Revealing Fine Structures of the Retinal Receptive Field by Deep-Learning Networks

Deep convolutional neural networks (CNNs) have demonstrated impressive performance on many visual tasks. Recently, they became useful models for the visual system in neuroscience. However, it is still not clear what is learned by CNNs in terms of neuronal circuits. When a deep CNN with many layers is used for the visual system, it is not easy to compare the structure components of CNNs with possible neuroscience underpinnings due to highly complex circuits from the retina to the higher visual cortex.
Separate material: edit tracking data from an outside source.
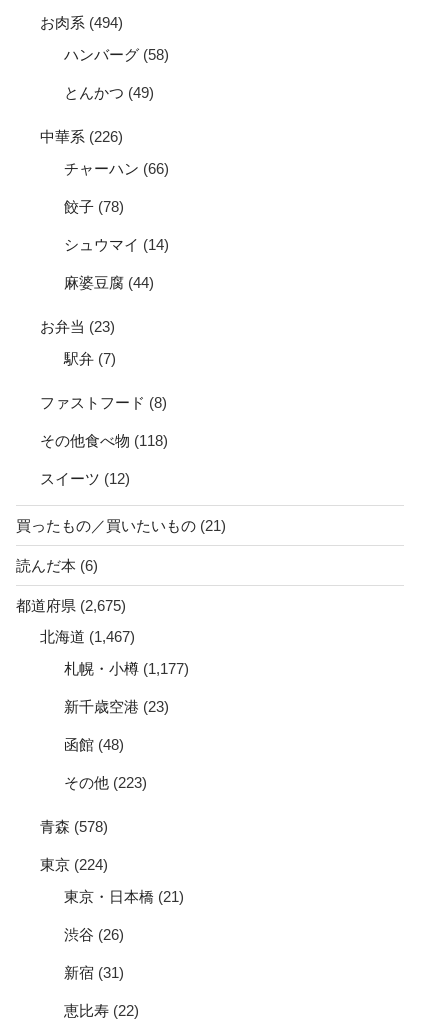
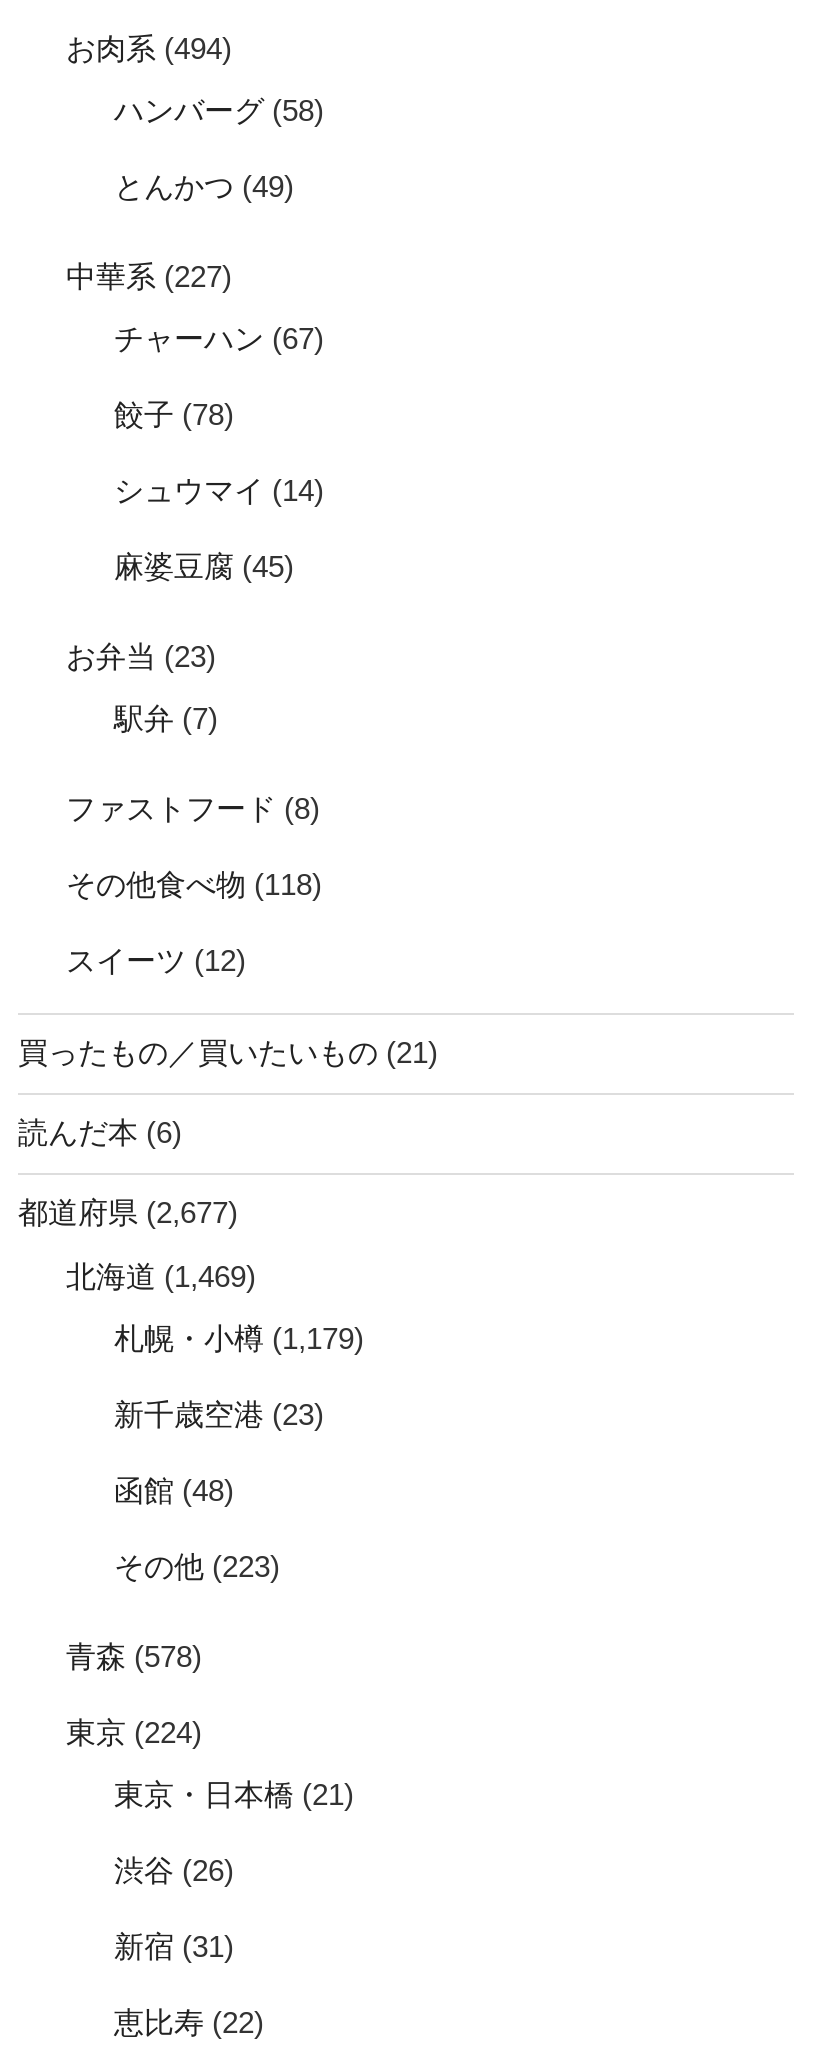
[40,128,123,145] 中華系(226) -> [66,259,232,293] 中華系(227)
[64,160,169,176] チャーハン(66) -> [114,322,324,356] チャーハン(67)
[64,274,154,290] 麻婆豆腐(44) -> [114,550,294,584] 麻婆豆腐(45)
[16,596,126,614] 都道府県(2,675) -> [18,1196,238,1230] 都道府県(2,677)
[40,628,135,645] 北海道(1,467) -> [66,1259,256,1293] 北海道(1,469)
[64,660,189,676] 札幌・小樽(1,177) -> [114,1322,364,1356] 札幌・小樽(1,179)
Here, we address this issue by focusing on single retinal ganglion cells with biophysical models and recording data from animals. By training CNNs with white noise images to predict neuronal responses, we found that fine structures of the retinal receptive field can be revealed. Specifically, convolutional filters learned are resembling biological components of the retinal circuit. This suggests that a CNN learning from one single retinal cell reveals a minimal neural network carried out in this cell. Furthermore, when CNNs learned from different cells are transferred between cells, there is a diversity of transfer learning performance, which indicates that CNNs are cell specific. Moreover, when CNNs are transferred between different types of input images, here white noise versus natural images, transfer learning shows a good performance, which implies that CNNs indeed capture the full computational ability of a single retinal cell for different inputs. Taken together, these results suggest that CNNs could be used to reveal structure components of neuronal circuits, and provide a powerful model for neural system identification.